## What you will do
Make an exact copy of the entries below and leave any picture out of it.

## Supplied records
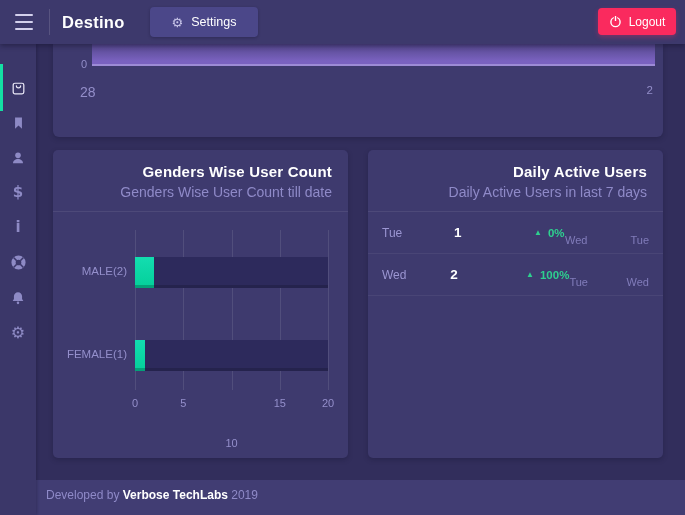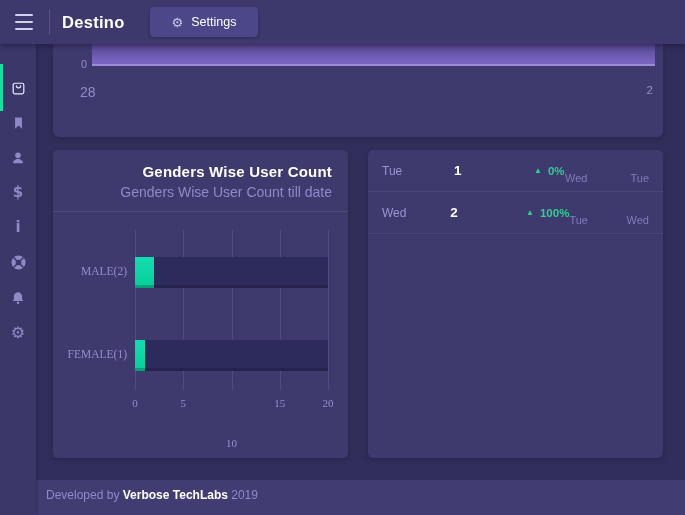--- a/index.html
+++ b/index.html
@@ -105,6 +105,14 @@
     <button class="settings-btn">
       <span class="gear-glyph">⚙</span>
       <span>Settings</span>
+    </button>
+    <button class="logout-btn">
+      <svg width="13" height="13" viewBox="0 0 13 13">
+        <circle cx="6.5" cy="7" r="4.6" fill="none" stroke="#ffffff" stroke-width="1.4"></circle>
+        <line x1="6.5" y1="0" x2="6.5" y2="5" stroke="#fa2a5e" stroke-width="3.2"></line>
+        <line x1="6.5" y1="1" x2="6.5" y2="6" stroke="#ffffff" stroke-width="1.4"></line>
+      </svg>
+      <span>Logout</span>
     </button>
   </div>
 

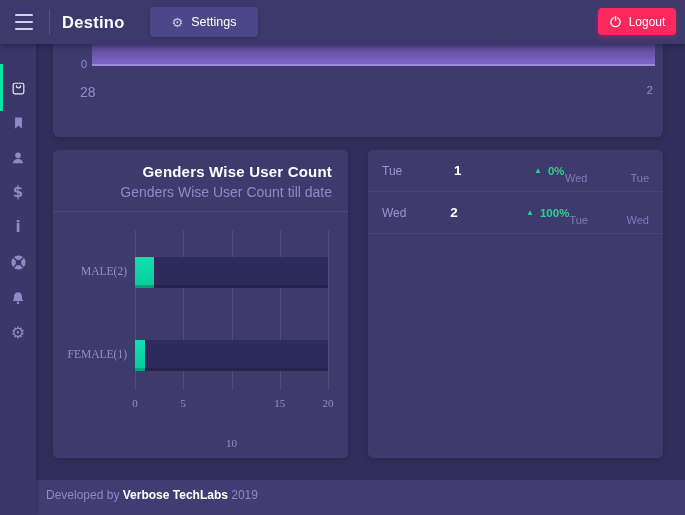--- a/index.html
+++ b/index.html
@@ -199,6 +199,10 @@
     </div>
 
     <div class="card right">
+      <div class="card-header">
+        <div class="card-title">Daily Active Users</div>
+        <div class="card-sub">Daily Active Users in last 7 days</div>
+      </div>
       <div>
         <div class="dau-row">
           <div class="c-day">Tue</div>

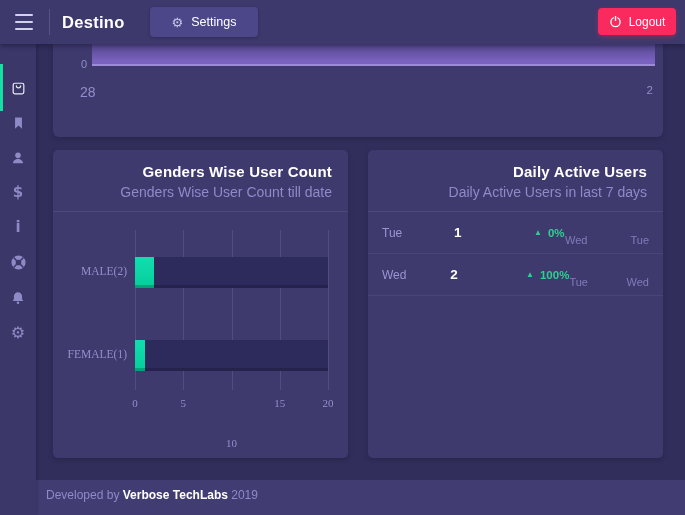--- a/index.html
+++ b/index.html
@@ -58,7 +58,7 @@
   .card-sub { color:#8f8ac8; font-size:14px; margin-top:4px; }
 
   
-  .chart-body { position:relative; height:250px;font-family:Liberation Serif, serif; }
+  .chart-body { position:relative; height:250px; }
   .plot { position:absolute; left:82px; top:18px; width:193px; height:160px; }
   .gridline { position:absolute; top:0; bottom:0; width:1px; background:rgba(255,255,255,.10); }
   .g0{left:0;} .g1{left:25%;} .g2{left:50%;} .g3{left:75%;} .g4{left:100%;}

## Task response
--- a/index.html
+++ b/index.html
@@ -105,6 +105,14 @@
     <button class="settings-btn">
       <span class="gear-glyph">⚙</span>
       <span>Settings</span>
+    </button>
+    <button class="logout-btn">
+      <svg width="13" height="13" viewBox="0 0 13 13">
+        <circle cx="6.5" cy="7" r="4.6" fill="none" stroke="#ffffff" stroke-width="1.4"></circle>
+        <line x1="6.5" y1="0" x2="6.5" y2="5" stroke="#fa2a5e" stroke-width="3.2"></line>
+        <line x1="6.5" y1="1" x2="6.5" y2="6" stroke="#ffffff" stroke-width="1.4"></line>
+      </svg>
+      <span>Logout</span>
     </button>
   </div>
 

--- a/index.html
+++ b/index.html
@@ -199,6 +199,10 @@
     </div>
 
     <div class="card right">
+      <div class="card-header">
+        <div class="card-title">Daily Active Users</div>
+        <div class="card-sub">Daily Active Users in last 7 days</div>
+      </div>
       <div>
         <div class="dau-row">
           <div class="c-day">Tue</div>

--- a/index.html
+++ b/index.html
@@ -58,7 +58,7 @@
   .card-sub { color:#8f8ac8; font-size:14px; margin-top:4px; }
 
   
-  .chart-body { position:relative; height:250px;font-family:Liberation Serif, serif; }
+  .chart-body { position:relative; height:250px; }
   .plot { position:absolute; left:82px; top:18px; width:193px; height:160px; }
   .gridline { position:absolute; top:0; bottom:0; width:1px; background:rgba(255,255,255,.10); }
   .g0{left:0;} .g1{left:25%;} .g2{left:50%;} .g3{left:75%;} .g4{left:100%;}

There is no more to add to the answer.